Web page revision data:

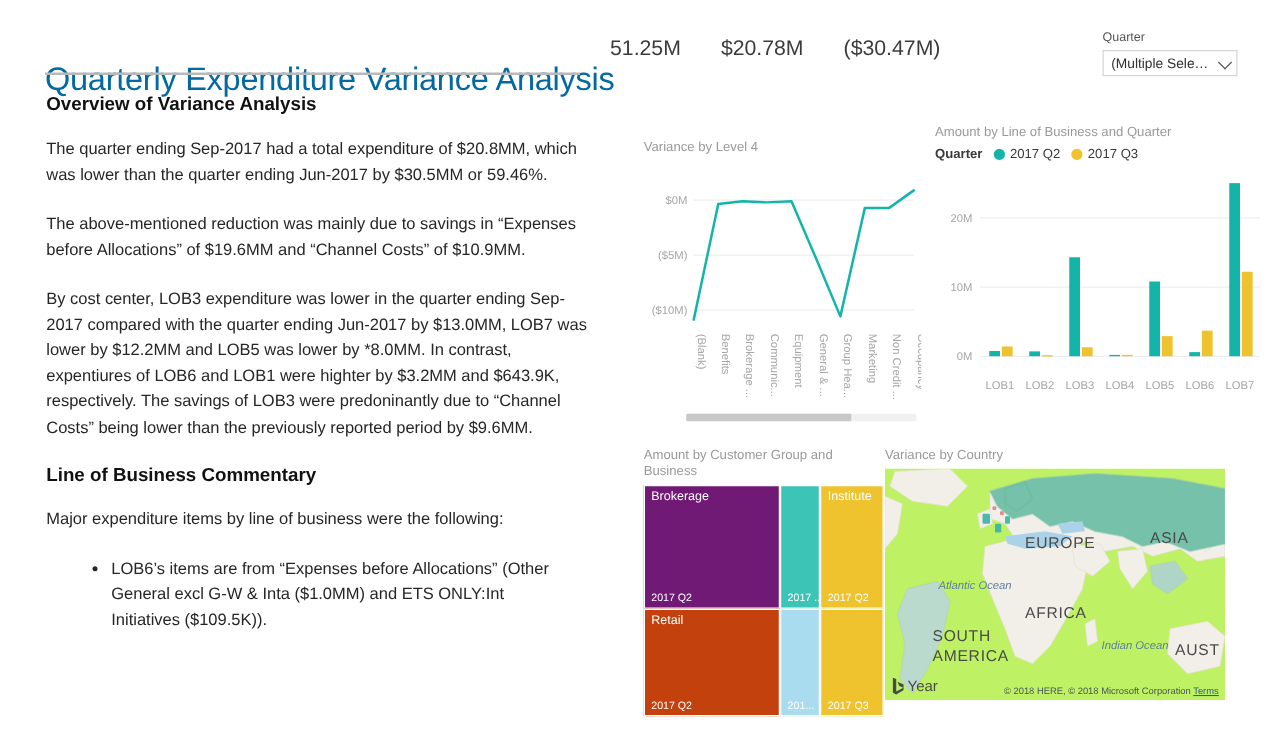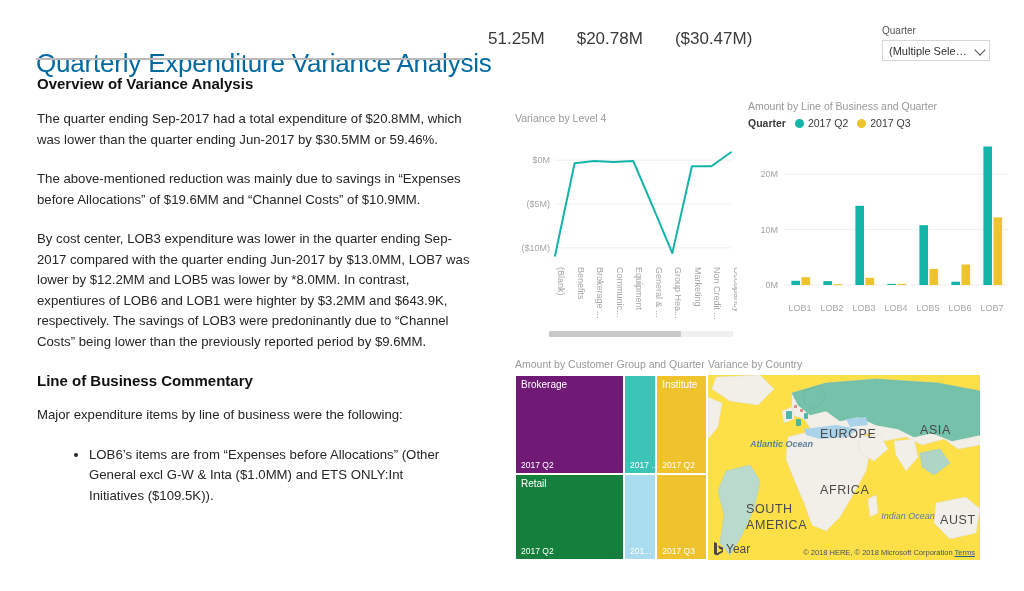--- a/index.html
+++ b/index.html
@@ -248,21 +248,21 @@
     position: absolute;
     left: 708px;
     top: 358px;
     width: 276px;
     height: 205px;
   }
   .map-canvas {
     position: relative;
     width: 272px;
     height: 185px;
-    background: #fde047;
+    background: #bef264;
     overflow: hidden;
   }
   .map-label {
     position: absolute;
     font-size: 12.5px;
     color: #4a4a4a;
     letter-spacing: 0.6px;
     white-space: nowrap;
     pointer-events: none;
   }
@@ -405,34 +405,34 @@
         <rect x="203.4" y="150.7" width="8.6" height="3.3" fill="#14b5a8"></rect>
         <rect x="213.5" y="133.5" width="8.6" height="20.5" fill="#eec32d"></rect>
         <text x="212" y="180" text-anchor="middle" class="axis-label">LOB6</text>
         <rect x="235.4" y="15.5" width="8.6" height="138.5" fill="#14b5a8"></rect>
         <rect x="245.5" y="86.4" width="8.6" height="67.6" fill="#eec32d"></rect>
         <text x="244" y="180" text-anchor="middle" class="axis-label">LOB7</text>
       </svg>
   </div>
 
   <div class="vis-tree">
-    <div class="visual-title">Amount by Customer Group and Quarter</div>
+    <div class="visual-title">Amount by Customer Group and Business</div>
     <div class="tree-canvas" id="tree-canvas">
         <div class="tm" style="left: 0%; top: 0%; width: 56.8%; height: 53.5%; background: #701a75;">
           <span class="tm-name">Brokerage</span>
           <span class="tm-sub">2017 Q2</span>
         </div>
         <div class="tm" style="left: 56.8%; top: 0%; width: 16.8%; height: 53.5%; background: rgb(60, 196, 183);">
           <span class="tm-sub">2017 ...</span>
         </div>
         <div class="tm" style="left: 73.6%; top: 0%; width: 26.4%; height: 53.5%; background: rgb(238, 195, 45);">
           <span class="tm-name">Institute</span>
           <span class="tm-sub">2017 Q2</span>
         </div>
-        <div class="tm" style="left: 0%; top: 53.5%; width: 56.8%; height: 46.5%; background: #15803d;">
+        <div class="tm" style="left: 0%; top: 53.5%; width: 56.8%; height: 46.5%; background: #c2410c;">
           <span class="tm-name">Retail</span>
           <span class="tm-sub">2017 Q2</span>
         </div>
         <div class="tm" style="left: 56.8%; top: 53.5%; width: 16.8%; height: 46.5%; background: rgb(169, 220, 238); padding-left: 22px;">
           <span class="tm-sub">201...</span>
         </div>
         <div class="tm" style="left: 73.6%; top: 53.5%; width: 26.4%; height: 46.5%; background: rgb(238, 195, 45);">
           <span class="tm-sub">2017 Q3</span>
         </div>
       </div>
@@ -494,21 +494,21 @@
           <path d="M138 44 L158 42 L160 50 L142 52 Z"></path>
         </g>
       </svg>
 
       <div class="map-label" style="left:112px; top:52px;">EUROPE</div>
       <div class="map-label" style="left:212px; top:48px;">ASIA</div>
       <div class="map-label" style="left:112px; top:108px;">AFRICA</div>
       <div class="map-label" style="left:22px; top:126px; width:70px; white-space:normal; line-height:16px;margin-left:16px;">SOUTH AMERICA</div>
       <div class="map-label" style="left:232px; top:138px;">AUST</div>
 
-      <div class="map-ocean" style="left:42px; top:64px; width:60px;font-weight:bold;">Atlantic Ocean</div>
+      <div class="map-ocean" style="left:42px; top:88px; width:60px;">Atlantic Ocean</div>
       <div class="map-ocean" style="left:172px; top:136px; width:56px;">Indian Ocean</div>
 
       <div class="bing-logo">
         <span class="bing-mark">
           <svg width="9" height="14" viewBox="0 0 9 14">
               <path d="M0 0 L3 1.2 L3 11.2 L8.6 8.2 L5.4 6.8 L4 3.4 L9 5.6 L9 10 L3 13.6 L0 12 Z" fill="#4a4a4a"></path>
             </svg>
         </span>
         <span class="bing-text">Year</span>
       </div>

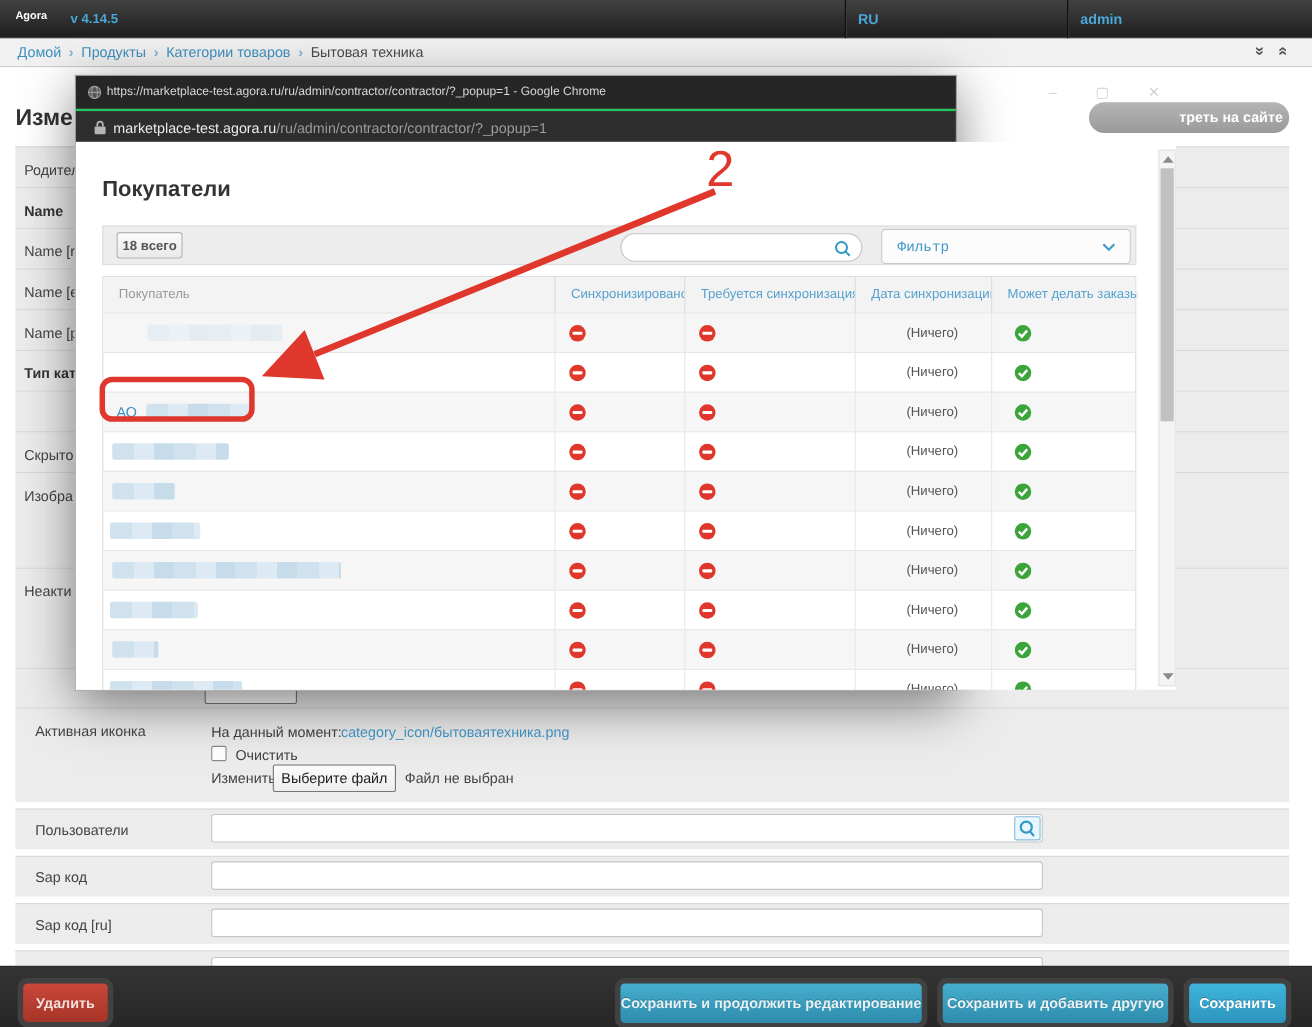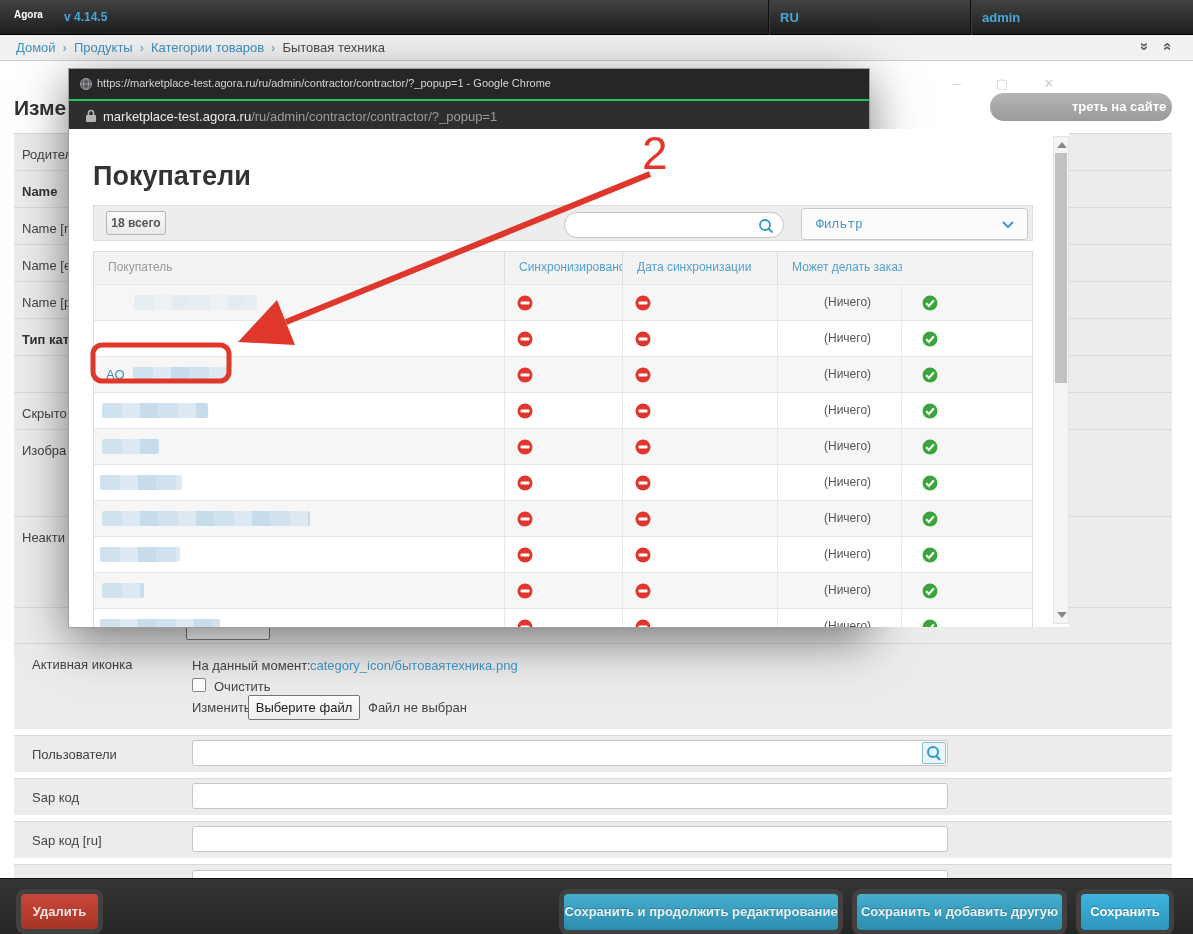--- a/index.html
+++ b/index.html
@@ -57,21 +57,21 @@
 
   
   .popup{left:68px;top:68px;width:802px;height:560px;z-index:10;border:1px solid #9e9e9e;box-shadow:0 12px 45px rgba(0,0,0,.5);background:#fff;}
   .ptitle{position:absolute;left:0;top:0;width:100%;height:30px;background:#262626;}
   .ptitle-text{position:absolute;left:28px;top:8px;font-size:11px;color:#d6d6d6;white-space:nowrap;}
   .wctl{position:absolute;top:7px;width:16px;text-align:center;color:#cfcfcf;font-size:13px;cursor:pointer;}
   .purl{position:absolute;left:0;top:30px;width:100%;height:30px;background:#2e2e2e;border-top:2px solid #22c55e;}
   .purl-text{position:absolute;left:34px;top:8px;font-size:13px;color:#eaeaea;white-space:nowrap;}
   .purl-text .path{color:#9b9b9b;}
   .pbody{position:absolute;left:0;top:60px;width:1000px;height:498px;background:#fff;overflow:hidden;}
-  .pheading{position:absolute;left:24px;top:32px;font-size:27px;font-weight:bold;color:#333;text-align:center;}
+  .pheading{position:absolute;left:24px;top:32px;font-size:20px;font-weight:bold;color:#333;text-align:center;}
   .ptoolbar{position:absolute;left:24px;top:76px;width:940px;height:36px;background:#ededed;border:1px solid #ddd;}
   .count-btn{position:absolute;left:12px;top:5px;width:60px;height:24px;background:linear-gradient(#fbfbfb,#e9e9e9);border:1px solid #b5b5b5;border-radius:3px;font-size:12px;font-weight:bold;color:#555;text-align:center;line-height:22px;}
   .searchbox{position:absolute;left:495px;top:83px;width:220px;height:26px;background:#fff;border:1px solid #c5c5c5;border-radius:14px;}
   .filter{position:absolute;left:732px;top:79px;width:227px;height:32px;background:#fcfcfc;border:1px solid #c9c9c9;border-radius:4px;font-family:Liberation Mono, monospace;}
   .filter span{position:absolute;left:14px;top:8px;font-size:13px;color:var(--accent);}
 
   .ptable{position:absolute;left:24px;top:122px;width:940px;border:1px solid #dcdcdc;}
   .t-head{display:grid;grid-template-columns:411px 118px 155px 124px 132px;height:32px;background:#f3f3f3;}
   .t-head .hc{font-size:12px;line-height:31px;padding-left:14px;border-right:1px solid #dcdcdc;overflow:hidden;white-space:nowrap;}
   .t-head .hc:last-child{border-right:none;}
@@ -237,20 +237,21 @@
       <span>Фильтр</span>
       <svg class="abs" style="right:12px;top:11px;" width="14" height="10" viewBox="0 0 14 10">
         <polyline points="2,2 7,7 12,2" fill="none" stroke="#4398ca" stroke-width="2"></polyline>
       </svg>
     </div>
 
     <div class="ptable">
       <div class="t-head">
         <div class="hc plain">Покупатель</div>
         <div class="hc sort">Синхронизировано</div>
+        <div class="hc sort">Требуется синхронизация</div>
         <div class="hc sort">Дата синхронизации</div>
         <div class="hc sort">Может делать заказы</div>
       </div>
       <div id="t-body">
           <div class="t-row odd">
             <div class="cell">
               <span class="blur faint" style="left:40px;width:123px;"></span>
             </div>
             <div class="cell">
               <svg class="mini" style="left:12px;" width="16" height="16" viewBox="0 0 16 16">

* _ACTIVITY_: Copy out the records exactly; the pictures stay behind.

* _RESULT BELOW_:
--- a/index.html
+++ b/index.html
@@ -248,21 +248,21 @@
     position: absolute;
     left: 708px;
     top: 358px;
     width: 276px;
     height: 205px;
   }
   .map-canvas {
     position: relative;
     width: 272px;
     height: 185px;
-    background: #fde047;
+    background: #bef264;
     overflow: hidden;
   }
   .map-label {
     position: absolute;
     font-size: 12.5px;
     color: #4a4a4a;
     letter-spacing: 0.6px;
     white-space: nowrap;
     pointer-events: none;
   }
@@ -405,34 +405,34 @@
         <rect x="203.4" y="150.7" width="8.6" height="3.3" fill="#14b5a8"></rect>
         <rect x="213.5" y="133.5" width="8.6" height="20.5" fill="#eec32d"></rect>
         <text x="212" y="180" text-anchor="middle" class="axis-label">LOB6</text>
         <rect x="235.4" y="15.5" width="8.6" height="138.5" fill="#14b5a8"></rect>
         <rect x="245.5" y="86.4" width="8.6" height="67.6" fill="#eec32d"></rect>
         <text x="244" y="180" text-anchor="middle" class="axis-label">LOB7</text>
       </svg>
   </div>
 
   <div class="vis-tree">
-    <div class="visual-title">Amount by Customer Group and Quarter</div>
+    <div class="visual-title">Amount by Customer Group and Business</div>
     <div class="tree-canvas" id="tree-canvas">
         <div class="tm" style="left: 0%; top: 0%; width: 56.8%; height: 53.5%; background: #701a75;">
           <span class="tm-name">Brokerage</span>
           <span class="tm-sub">2017 Q2</span>
         </div>
         <div class="tm" style="left: 56.8%; top: 0%; width: 16.8%; height: 53.5%; background: rgb(60, 196, 183);">
           <span class="tm-sub">2017 ...</span>
         </div>
         <div class="tm" style="left: 73.6%; top: 0%; width: 26.4%; height: 53.5%; background: rgb(238, 195, 45);">
           <span class="tm-name">Institute</span>
           <span class="tm-sub">2017 Q2</span>
         </div>
-        <div class="tm" style="left: 0%; top: 53.5%; width: 56.8%; height: 46.5%; background: #15803d;">
+        <div class="tm" style="left: 0%; top: 53.5%; width: 56.8%; height: 46.5%; background: #c2410c;">
           <span class="tm-name">Retail</span>
           <span class="tm-sub">2017 Q2</span>
         </div>
         <div class="tm" style="left: 56.8%; top: 53.5%; width: 16.8%; height: 46.5%; background: rgb(169, 220, 238); padding-left: 22px;">
           <span class="tm-sub">201...</span>
         </div>
         <div class="tm" style="left: 73.6%; top: 53.5%; width: 26.4%; height: 46.5%; background: rgb(238, 195, 45);">
           <span class="tm-sub">2017 Q3</span>
         </div>
       </div>
@@ -494,21 +494,21 @@
           <path d="M138 44 L158 42 L160 50 L142 52 Z"></path>
         </g>
       </svg>
 
       <div class="map-label" style="left:112px; top:52px;">EUROPE</div>
       <div class="map-label" style="left:212px; top:48px;">ASIA</div>
       <div class="map-label" style="left:112px; top:108px;">AFRICA</div>
       <div class="map-label" style="left:22px; top:126px; width:70px; white-space:normal; line-height:16px;margin-left:16px;">SOUTH AMERICA</div>
       <div class="map-label" style="left:232px; top:138px;">AUST</div>
 
-      <div class="map-ocean" style="left:42px; top:64px; width:60px;font-weight:bold;">Atlantic Ocean</div>
+      <div class="map-ocean" style="left:42px; top:88px; width:60px;">Atlantic Ocean</div>
       <div class="map-ocean" style="left:172px; top:136px; width:56px;">Indian Ocean</div>
 
       <div class="bing-logo">
         <span class="bing-mark">
           <svg width="9" height="14" viewBox="0 0 9 14">
               <path d="M0 0 L3 1.2 L3 11.2 L8.6 8.2 L5.4 6.8 L4 3.4 L9 5.6 L9 10 L3 13.6 L0 12 Z" fill="#4a4a4a"></path>
             </svg>
         </span>
         <span class="bing-text">Year</span>
       </div>

--- a/index.html
+++ b/index.html
@@ -57,21 +57,21 @@
 
   
   .popup{left:68px;top:68px;width:802px;height:560px;z-index:10;border:1px solid #9e9e9e;box-shadow:0 12px 45px rgba(0,0,0,.5);background:#fff;}
   .ptitle{position:absolute;left:0;top:0;width:100%;height:30px;background:#262626;}
   .ptitle-text{position:absolute;left:28px;top:8px;font-size:11px;color:#d6d6d6;white-space:nowrap;}
   .wctl{position:absolute;top:7px;width:16px;text-align:center;color:#cfcfcf;font-size:13px;cursor:pointer;}
   .purl{position:absolute;left:0;top:30px;width:100%;height:30px;background:#2e2e2e;border-top:2px solid #22c55e;}
   .purl-text{position:absolute;left:34px;top:8px;font-size:13px;color:#eaeaea;white-space:nowrap;}
   .purl-text .path{color:#9b9b9b;}
   .pbody{position:absolute;left:0;top:60px;width:1000px;height:498px;background:#fff;overflow:hidden;}
-  .pheading{position:absolute;left:24px;top:32px;font-size:27px;font-weight:bold;color:#333;text-align:center;}
+  .pheading{position:absolute;left:24px;top:32px;font-size:20px;font-weight:bold;color:#333;text-align:center;}
   .ptoolbar{position:absolute;left:24px;top:76px;width:940px;height:36px;background:#ededed;border:1px solid #ddd;}
   .count-btn{position:absolute;left:12px;top:5px;width:60px;height:24px;background:linear-gradient(#fbfbfb,#e9e9e9);border:1px solid #b5b5b5;border-radius:3px;font-size:12px;font-weight:bold;color:#555;text-align:center;line-height:22px;}
   .searchbox{position:absolute;left:495px;top:83px;width:220px;height:26px;background:#fff;border:1px solid #c5c5c5;border-radius:14px;}
   .filter{position:absolute;left:732px;top:79px;width:227px;height:32px;background:#fcfcfc;border:1px solid #c9c9c9;border-radius:4px;font-family:Liberation Mono, monospace;}
   .filter span{position:absolute;left:14px;top:8px;font-size:13px;color:var(--accent);}
 
   .ptable{position:absolute;left:24px;top:122px;width:940px;border:1px solid #dcdcdc;}
   .t-head{display:grid;grid-template-columns:411px 118px 155px 124px 132px;height:32px;background:#f3f3f3;}
   .t-head .hc{font-size:12px;line-height:31px;padding-left:14px;border-right:1px solid #dcdcdc;overflow:hidden;white-space:nowrap;}
   .t-head .hc:last-child{border-right:none;}
@@ -237,20 +237,21 @@
       <span>Фильтр</span>
       <svg class="abs" style="right:12px;top:11px;" width="14" height="10" viewBox="0 0 14 10">
         <polyline points="2,2 7,7 12,2" fill="none" stroke="#4398ca" stroke-width="2"></polyline>
       </svg>
     </div>
 
     <div class="ptable">
       <div class="t-head">
         <div class="hc plain">Покупатель</div>
         <div class="hc sort">Синхронизировано</div>
+        <div class="hc sort">Требуется синхронизация</div>
         <div class="hc sort">Дата синхронизации</div>
         <div class="hc sort">Может делать заказы</div>
       </div>
       <div id="t-body">
           <div class="t-row odd">
             <div class="cell">
               <span class="blur faint" style="left:40px;width:123px;"></span>
             </div>
             <div class="cell">
               <svg class="mini" style="left:12px;" width="16" height="16" viewBox="0 0 16 16">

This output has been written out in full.